# TASK STATEMENT
Bring together all lines of the material below that contain the string "image".

** EXERCISE MATERIALS follows **

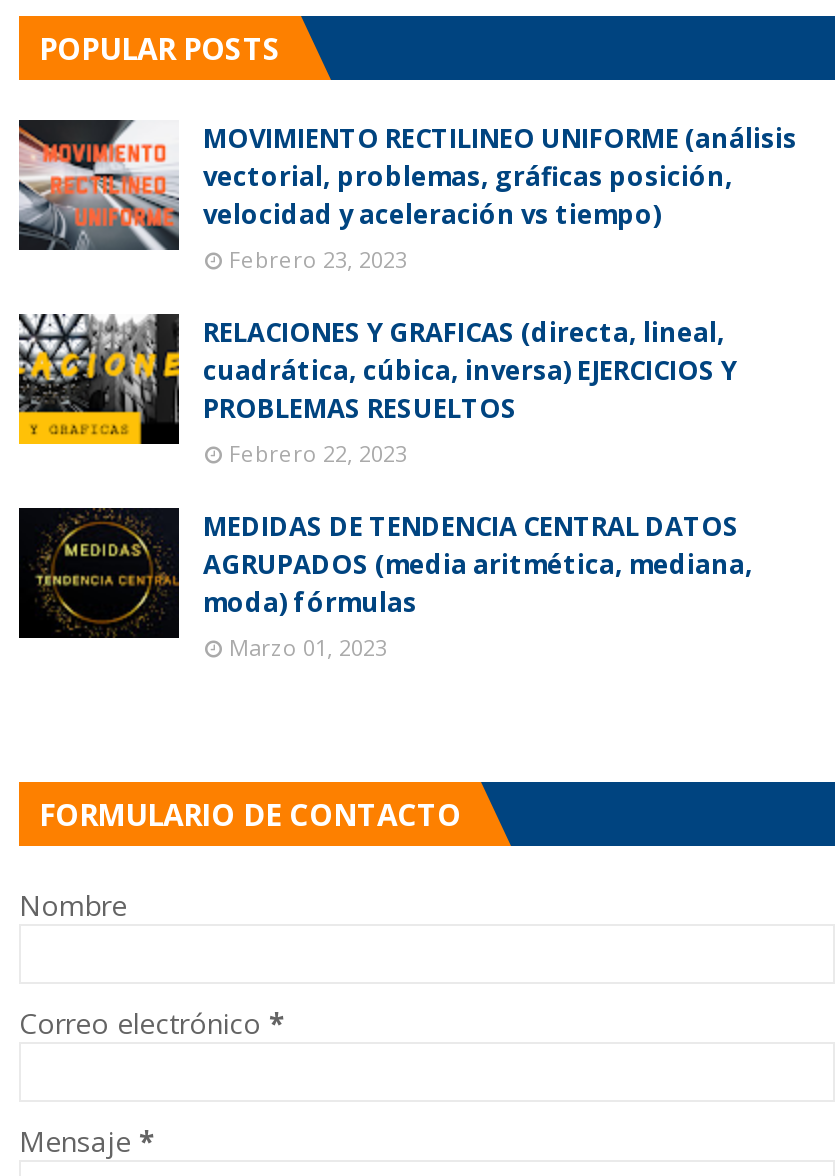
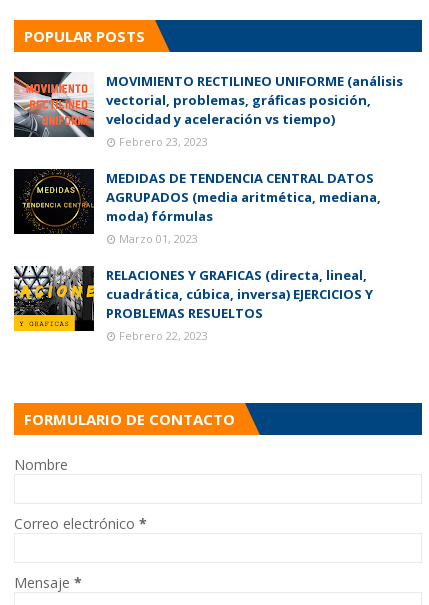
moved down: [image] | RELACIONES Y GRAFICAS (directa, lineal, | cuadrática, cúbica, inversa) EJERCICIOS Y | PROBLEMAS RESUELTOS | Febrero 22, 2023

moved up: [image] | MEDIDAS DE TENDENCIA CENTRAL DATOS | AGRUPADOS (media aritmética, mediana, | moda) fórmulas | Marzo 01, 2023
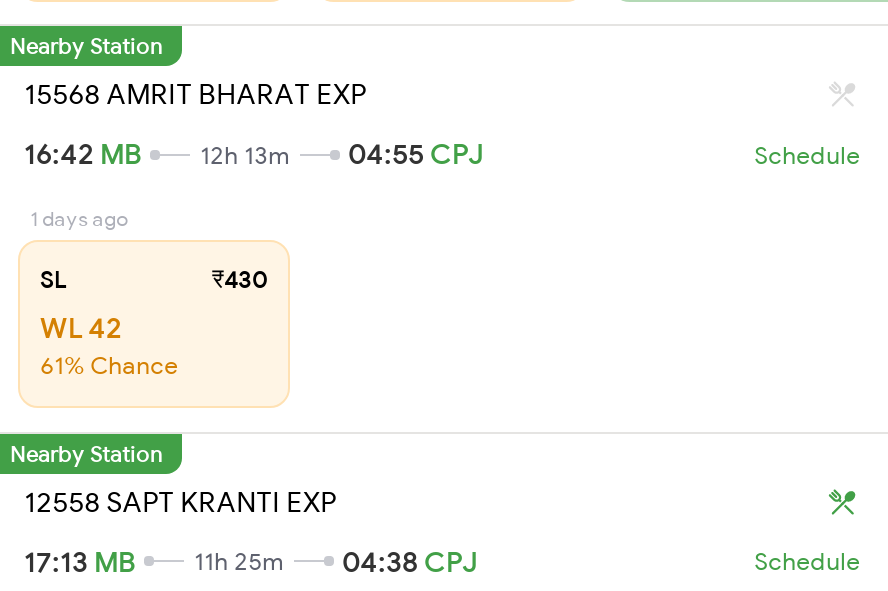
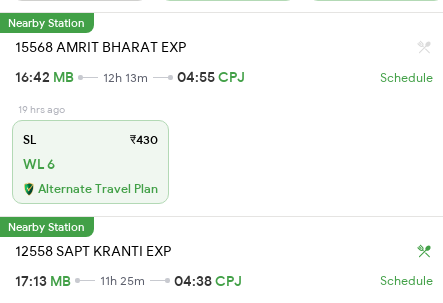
- 1 days ago
+ 19 hrs ago

- WL 42
- 61% Chance
+ WL 6
+ Alternate Travel Plan
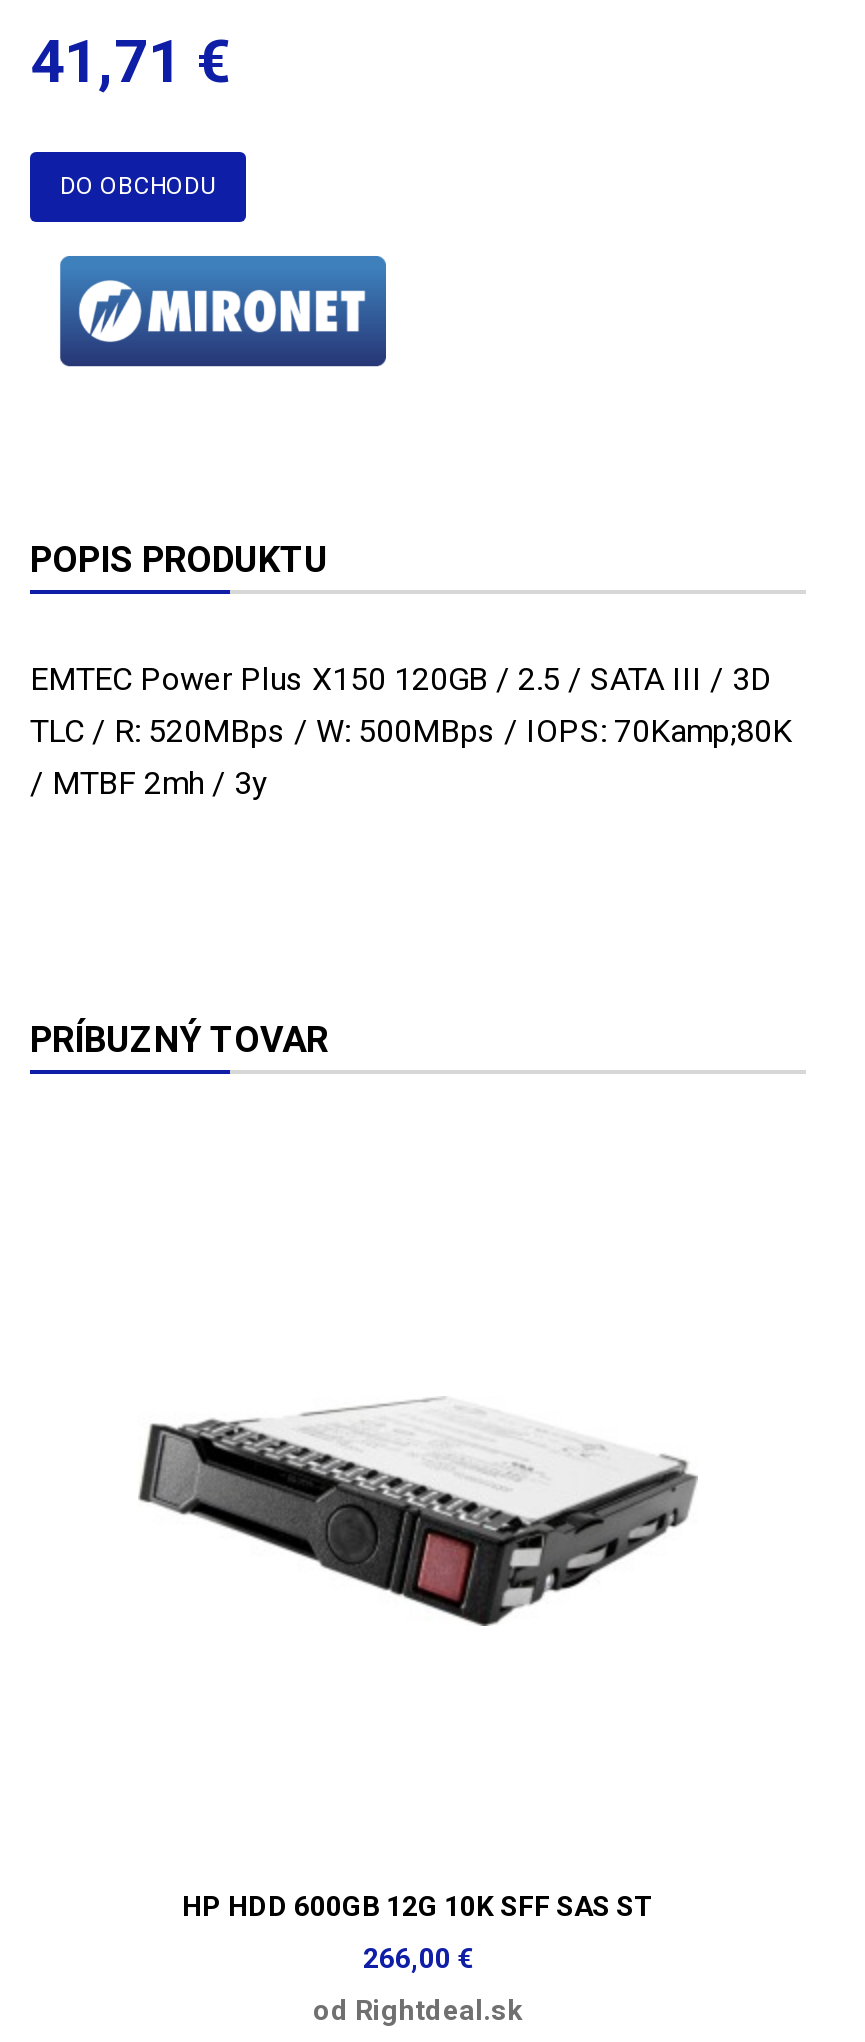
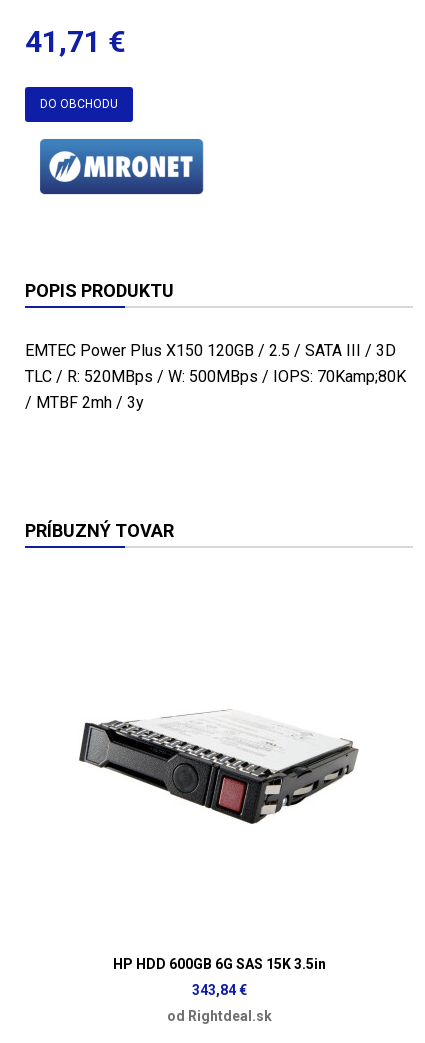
- HP HDD 600GB 12G 10K SFF SAS ST
+ HP HDD 600GB 6G SAS 15K 3.5in

- 266,00 €
+ 343,84 €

** End of EXERCISE MATERIALS **

# EXERCISE RESULT
moved down: [image] | RELACIONES Y GRAFICAS (directa, lineal, | cuadrática, cúbica, inversa) EJERCICIOS Y | PROBLEMAS RESUELTOS | Febrero 22, 2023
moved up: [image] | MEDIDAS DE TENDENCIA CENTRAL DATOS | AGRUPADOS (media aritmética, mediana, | moda) fórmulas | Marzo 01, 2023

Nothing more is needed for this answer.